In our last blog post, we touched on how match campaigns work and why they work so well for big organizations like Union Gospel Mission Vancouver. Match campaigns both engage with major donors (encouraging them to up the matching amount) and help grassroots donors feel like they're making a bigger impact. But match campaigns can work just as effectively for smaller organizations too. In this post, we explore how a fairly simple strategy raised close to $30,000 for Kelowna's Gospel Mission.
Kelowna's Gospel Mission
Kelowna’s Gospel Mission (KGM) is a shining example of how matching campaigns can work wonders even for small organizations with less reach than a large charity like UGM. The beauty of match campaigns is that bigger matches aren’t necessarily better.
The match campaign came about through an anonymous donor contributing $15,000 with the hope of encouraging community generosity. With the lessons of UGM’s match campaign fresh in our minds, we quickly went to work on a match campaign for KGM on a smaller scale but with just as much focus on urgency.
KGM’s previous match campaign was for Thanksgiving, executed in September 2014 through Chimp.net; an external online charitable account for individuals.

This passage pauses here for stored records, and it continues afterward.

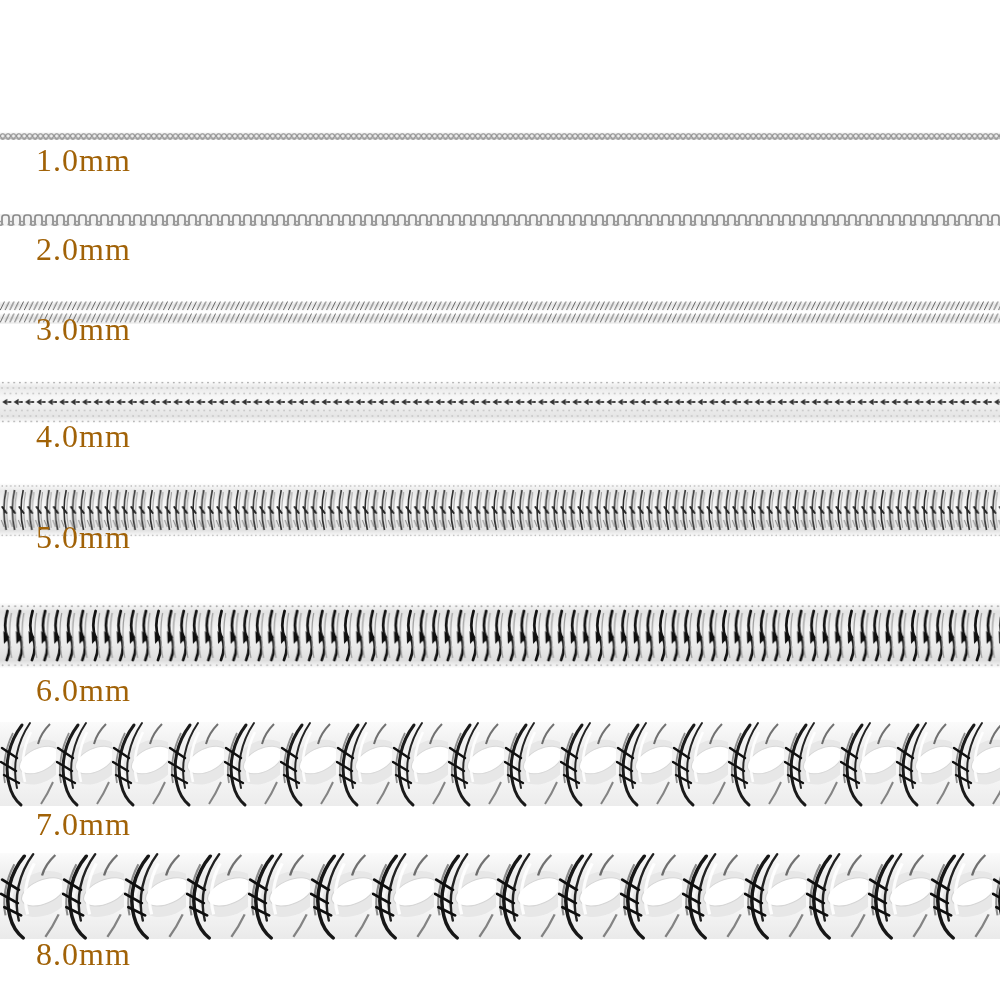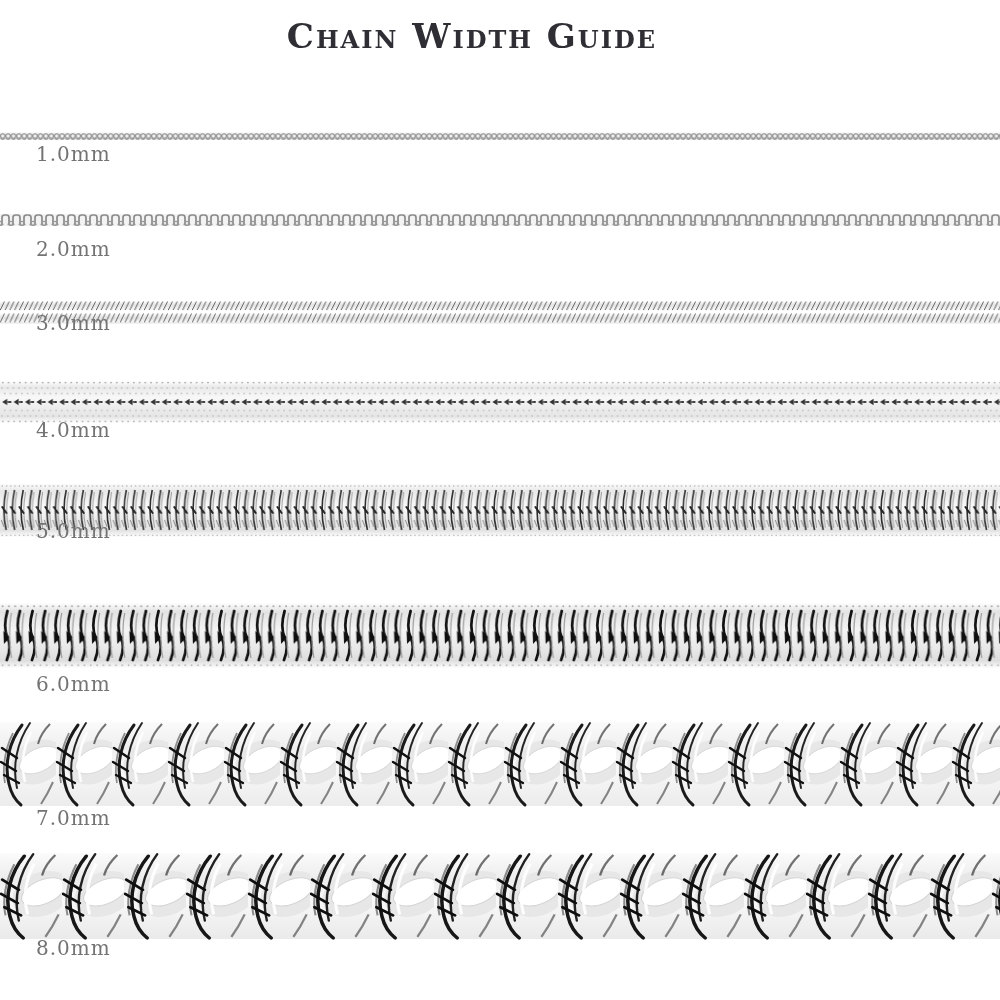--- a/index.html
+++ b/index.html
@@ -36,7 +36,6 @@
 
 <div class="page">
 
-  <h1 class="title">Chain Width Guide</h1>
 
   <figure class="row">
     <div class="chain c1">

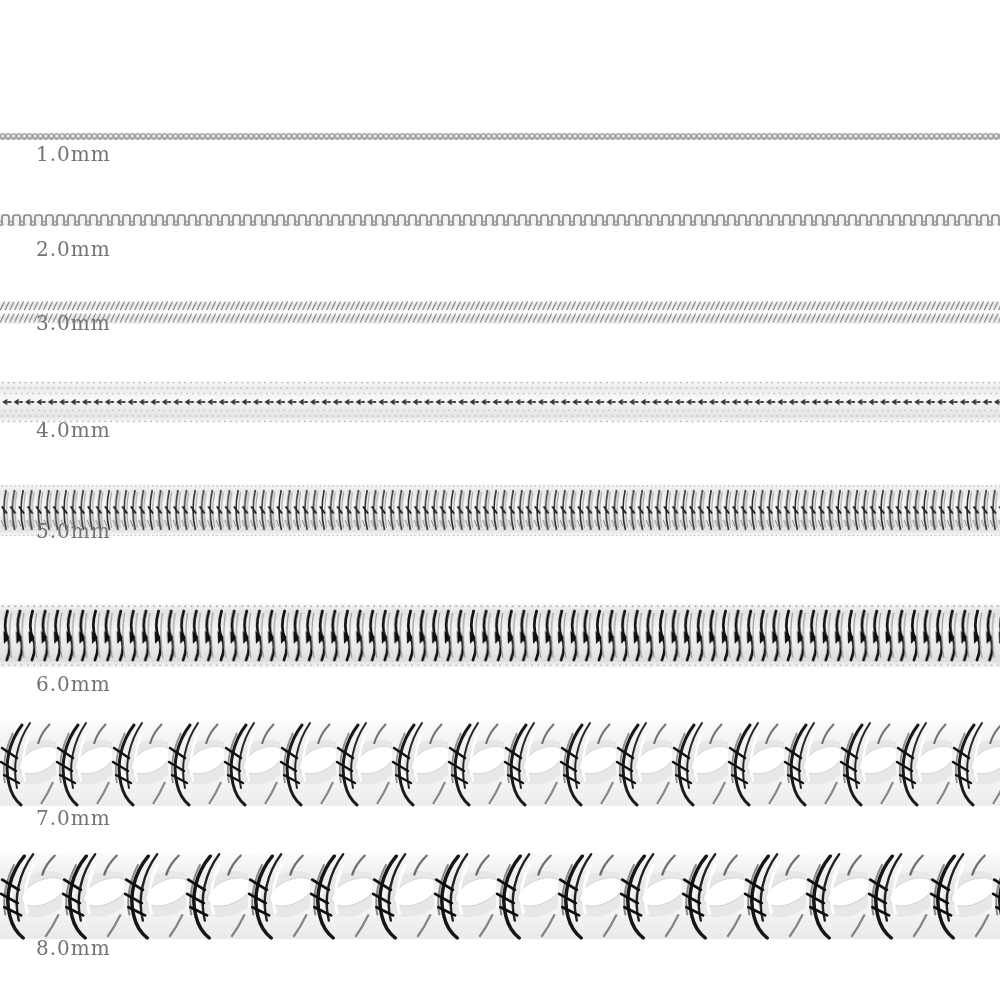--- a/index.html
+++ b/index.html
@@ -22,7 +22,7 @@
   .chain svg{display:block;}
   .size{
     position:absolute;left:36px;margin:0;
-    font-size:20px;line-height:1.1;color:#737373;letter-spacing:1px;
+    font-size:32px;line-height:1.1;color:#a16207;letter-spacing:1px;font-family:Liberation Serif, serif;
   }
   
   .c1{top:129px}.c2{top:210px}.c3{top:296px}.c4{top:378px}

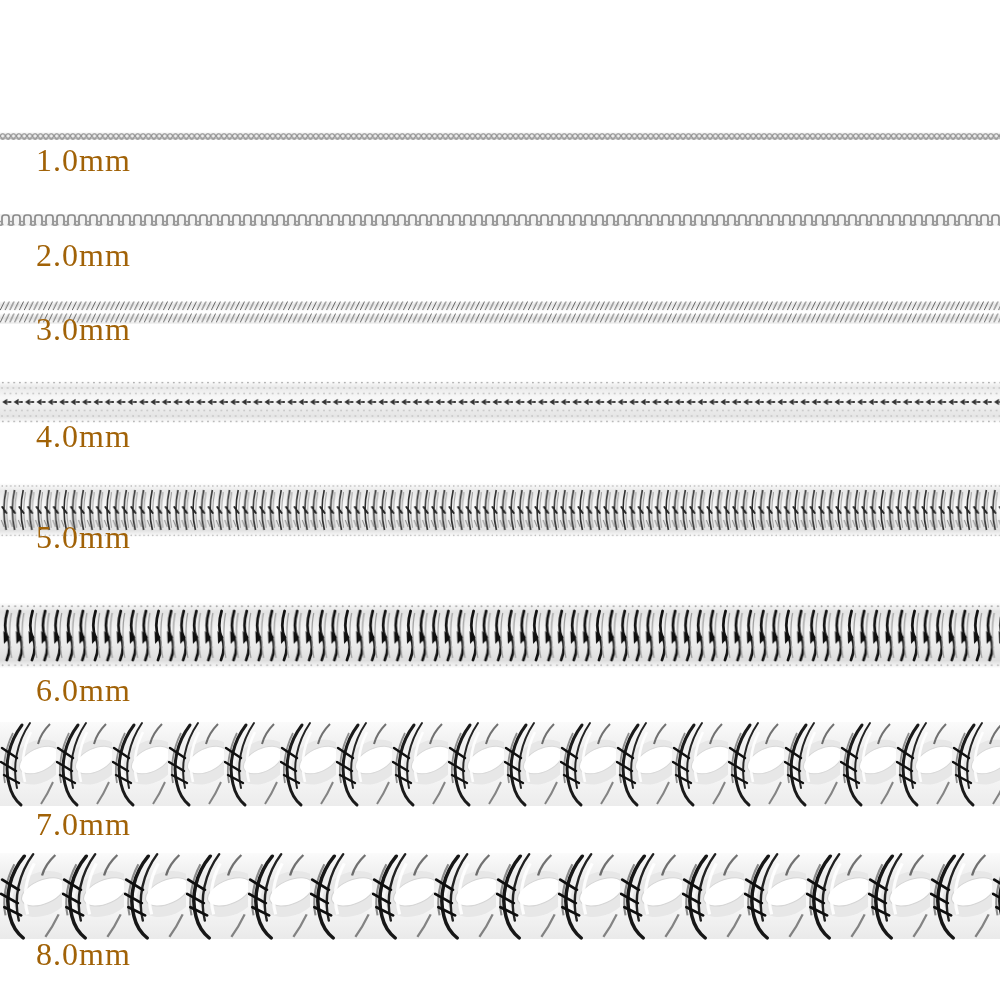--- a/index.html
+++ b/index.html
@@ -28,7 +28,7 @@
   .c1{top:129px}.c2{top:210px}.c3{top:296px}.c4{top:378px}
   .c5{top:480px}.c6{top:600px}.c7{top:720px}.c8{top:851px}
   
-  .l1{top:143px}.l2{top:238px}.l3{top:312px}.l4{top:419px}
+  .l1{top:143px}.l2{top:232px}.l3{top:312px}.l4{top:419px}
   .l5{top:520px}.l6{top:673px}.l7{top:807px}.l8{top:937px}
 </style>
 </head>

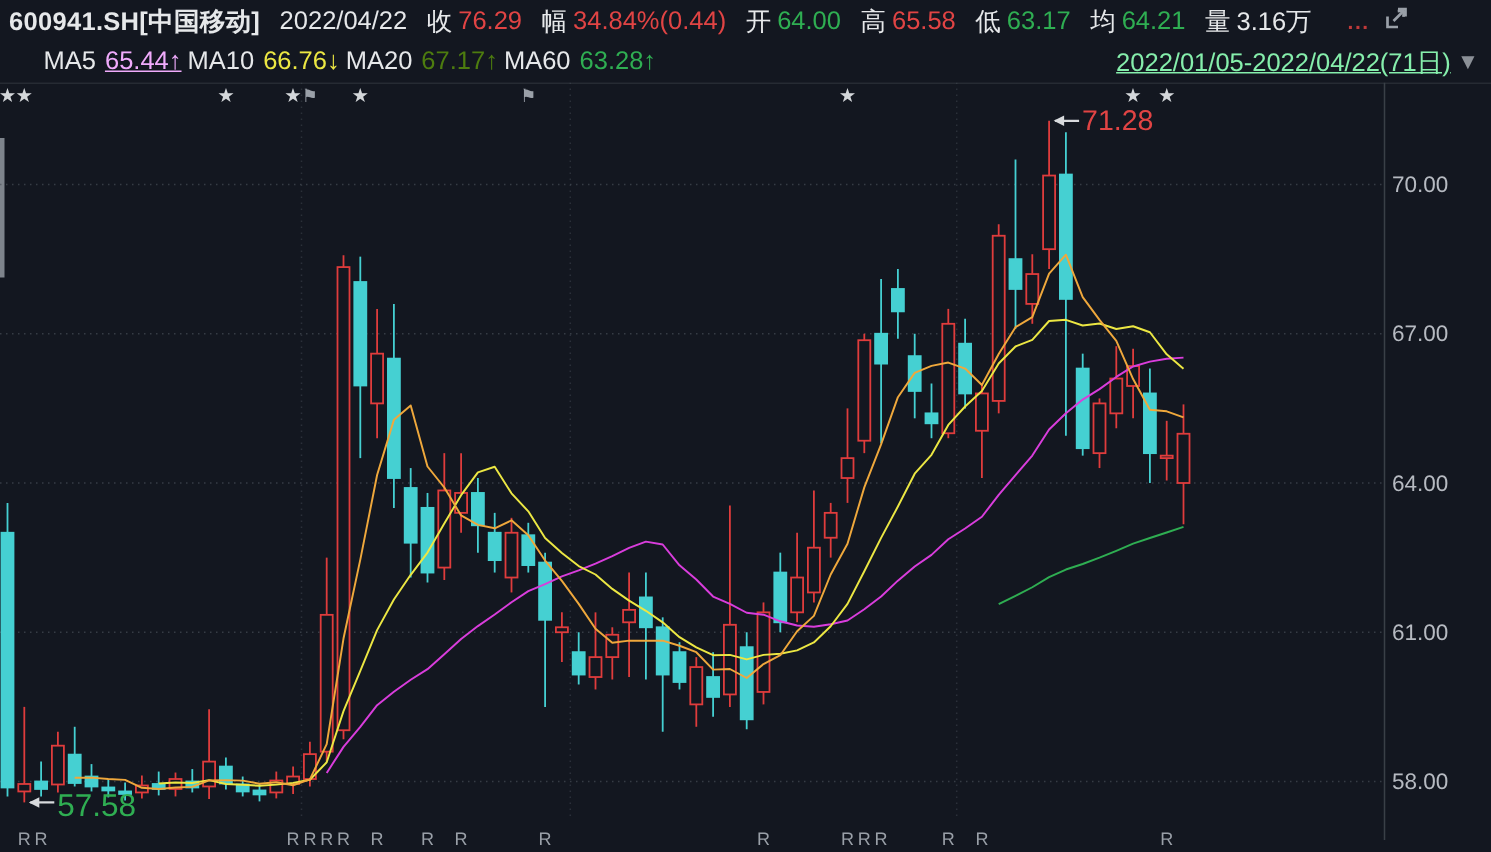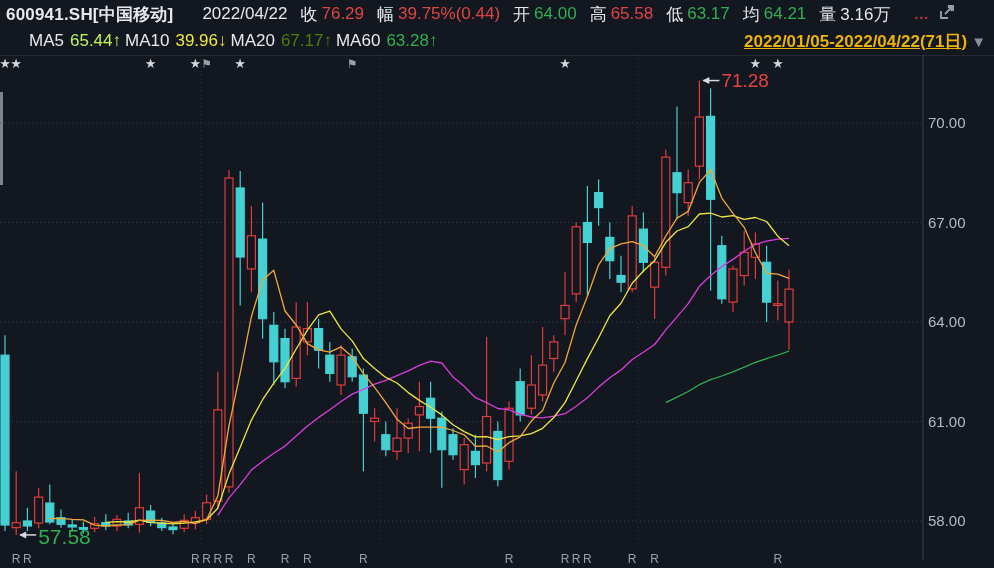--- a/index.html
+++ b/index.html
@@ -12,7 +12,7 @@
   .w{color:#e6e8ea;} .red{color:#e14444;} .grn{color:#2fae52;}
   .org{color:#bef264;} .yel{color:#ece743;} .mag{color:#4d7c0f;}
   .sym{margin-left:6px;font-weight:bold;letter-spacing:.2px;}
-  .dt{margin-left:29px;}
+  .dt{margin-left:13px;}
   .lb{margin-left:13px;} .vl{margin-left:4px;}
   .dots{margin-left:24px;color:#c03a3a;font-weight:bold;letter-spacing:1px;font-size:14px;cursor:pointer;}
   .popout{margin-left:8px;cursor:pointer;display:inline-block;}

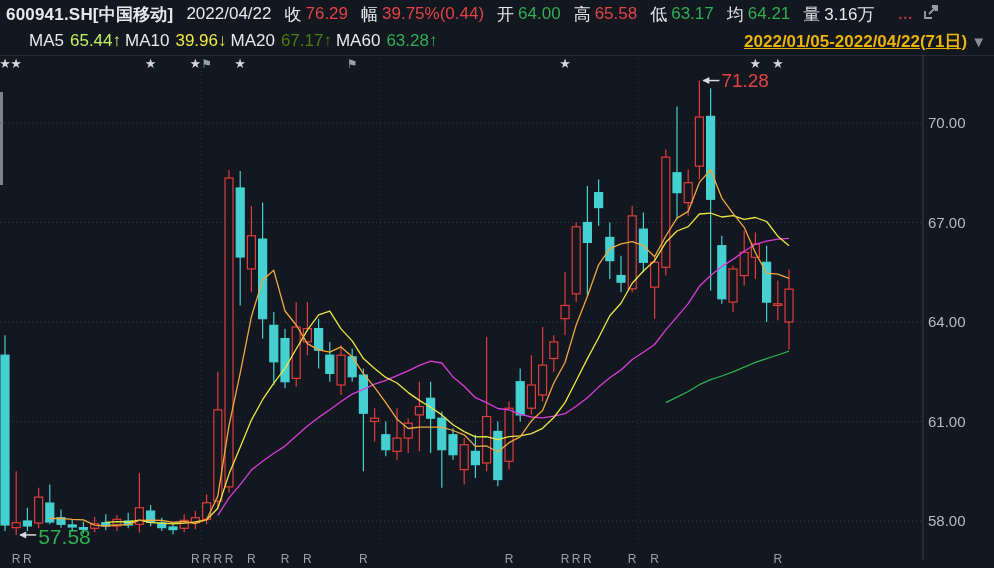--- a/index.html
+++ b/index.html
@@ -35,7 +35,7 @@
     <span class="lb w">收</span>
     <span class="vl red">76.29</span>
     <span class="lb w">幅</span>
-    <span class="vl red">39.75%(0.44)</span>
+    <span class="vl red">34.84%(0.44)</span>
     <span class="lb w">开</span>
     <span class="vl grn">64.00</span>
     <span class="lb w">高</span>

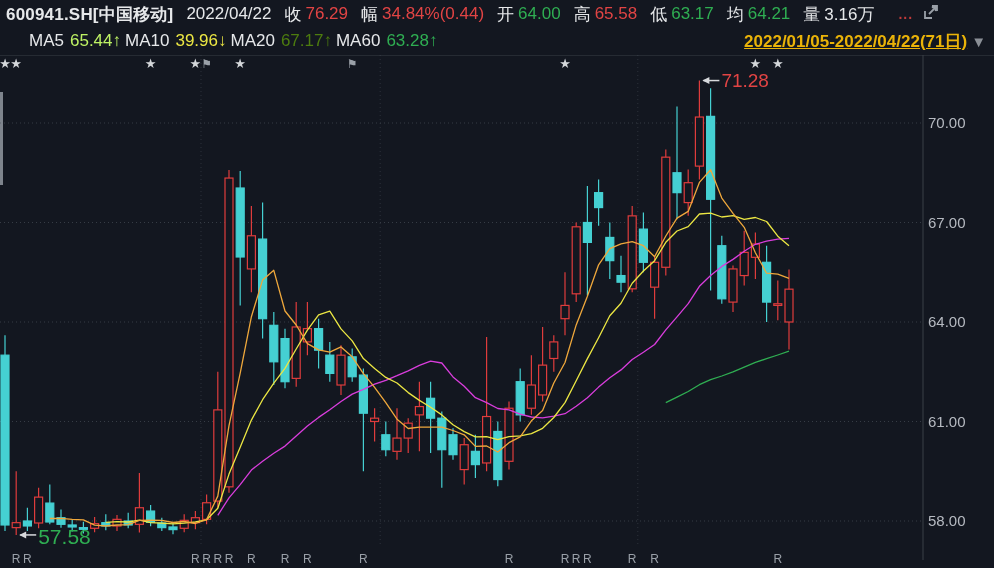--- a/index.html
+++ b/index.html
@@ -10,7 +10,7 @@
   #bar1{top:0;}
   #bar2{top:27px;border-bottom:1px solid #262b33;padding-left:24px;}
   .w{color:#e6e8ea;} .red{color:#e14444;} .grn{color:#2fae52;}
-  .org{color:#bef264;} .yel{color:#ece743;} .mag{color:#4d7c0f;}
+  .org{color:#f0abfc;text-decoration:underline;} .yel{color:#ece743;} .mag{color:#4d7c0f;}
   .sym{margin-left:6px;font-weight:bold;letter-spacing:.2px;}
   .dt{margin-left:13px;}
   .lb{margin-left:13px;} .vl{margin-left:4px;}

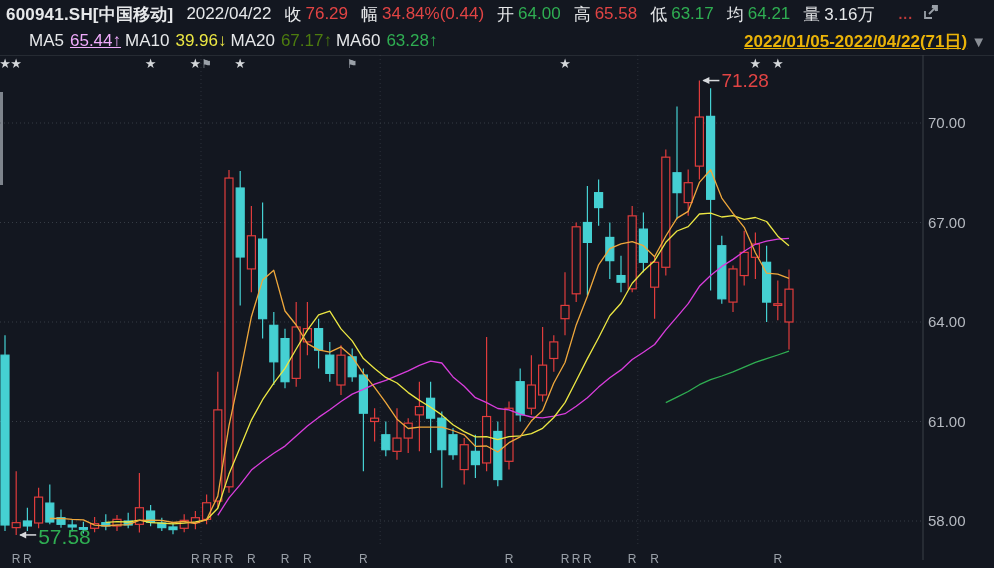--- a/index.html
+++ b/index.html
@@ -61,7 +61,7 @@
     <span class="ma-lb w">MA5</span>
     <span class="ma-vl org">65.44↑</span>
     <span class="ma-lb w">MA10</span>
-    <span class="ma-vl yel">39.96↓</span>
+    <span class="ma-vl yel">66.76↓</span>
     <span class="ma-lb w">MA20</span>
     <span class="ma-vl mag">67.17↑</span>
     <span class="ma-lb w">MA60</span>

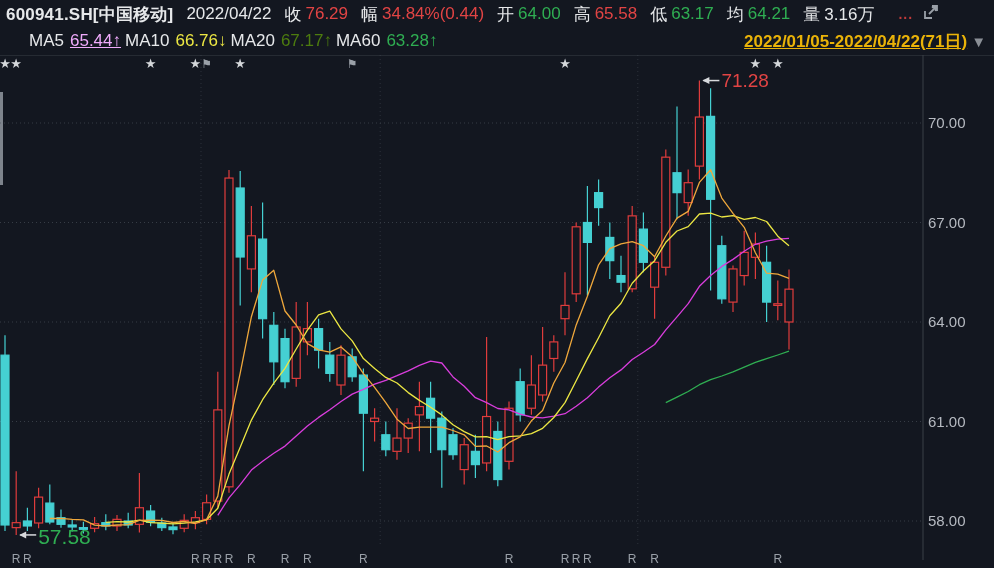--- a/index.html
+++ b/index.html
@@ -18,7 +18,7 @@
   .popout{margin-left:8px;cursor:pointer;display:inline-block;}
   .ma-lb{margin-left:4px;} .ma-lb:first-child{margin-left:5px;} .ma-vl{margin-left:6px;}
   .spacer{flex:1;}
-  .range{color:#eab308;text-decoration:underline;cursor:pointer;font-weight:bold;}
+  .range{color:#86efac;text-decoration:underline;cursor:pointer;}
   .tri{color:#8b9097;font-size:15px;margin-left:4px;cursor:pointer;}
   .lock{margin-left:8px;margin-right:8px;cursor:pointer;display:inline-block;}
   #chartwrap{position:absolute;left:0;top:55px;width:994px;height:513px;}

We wanted to do things differently this time around by creating a distinctive KGM campaign landing page to bring the focus back to supporting the KGM cause. The call to action was simple: “Match Our Mission: Every donation in February will be matched thanks to a generous donor”.
The challenge of matching donations within 30 days again provided that sense of urgency while allocating enough time for donors to give. The match announcement ended on a powerful message: “Please help us turn homelessness into wholeness”; effectively making the appeal about the mission with the added incentive of a matching gift.
As an online campaign, Match Our Mission followed the winning formula of five eblasts, sent throughout the month to KGM’s 2,600 subscribers along with sponsored Facebook posts all pointing to the match campaign landing page. The page itself was tied to the Mission (providing meals for Kelowna’s most marginalized) and the impact a gift can have ($100 gift doubles to $200 which enables us to feed 56 people).
The effect of this is twofold; demonstrating how the match will multiply the donor’s gift and illustrating the tangible results of that impact. As we have learned and others have pointed out here, match campaigns cannot succeed solely on the doubling effect; the success ultimately lies in the compelling message of change that would be unattainable if not for the donor’s gift.
On the last day of Match Our Mission, we sent out a final reminder along with a progress report: we needed $2,000 more to reach our match goal of $15,000. This last ask proved to be our most effective (deadlines are motivators to giving) as donors rose to the occasion and made up the $2,000 and then some.
The campaign concluded by exceeding the goal to raise $23,995.99 in web revenue--nine times the amount raised in February of the previous year--amounting to a grand total of $32,858 with an average gift of $148 (a 35% increase from February 2014). In our eyes, this was a huge win for Kelowna Gospel Mission and the people of Kelowna, especially during a historically low season for giving.
The success of KGM’s Match Our Mission campaign shows that match campaigns can work for charities big and small. Ultimately, matching is a win-win as donors can double the impact their gift can have while major donors have the rippling effect of legitimizing the campaign and endorsing that the cause matters to them.
Don’t just take our word for it, Brady Josephson of re: charity writes that match campaigns help tip over those on the fence about giving. It also encourages those planning on giving to give larger gifts.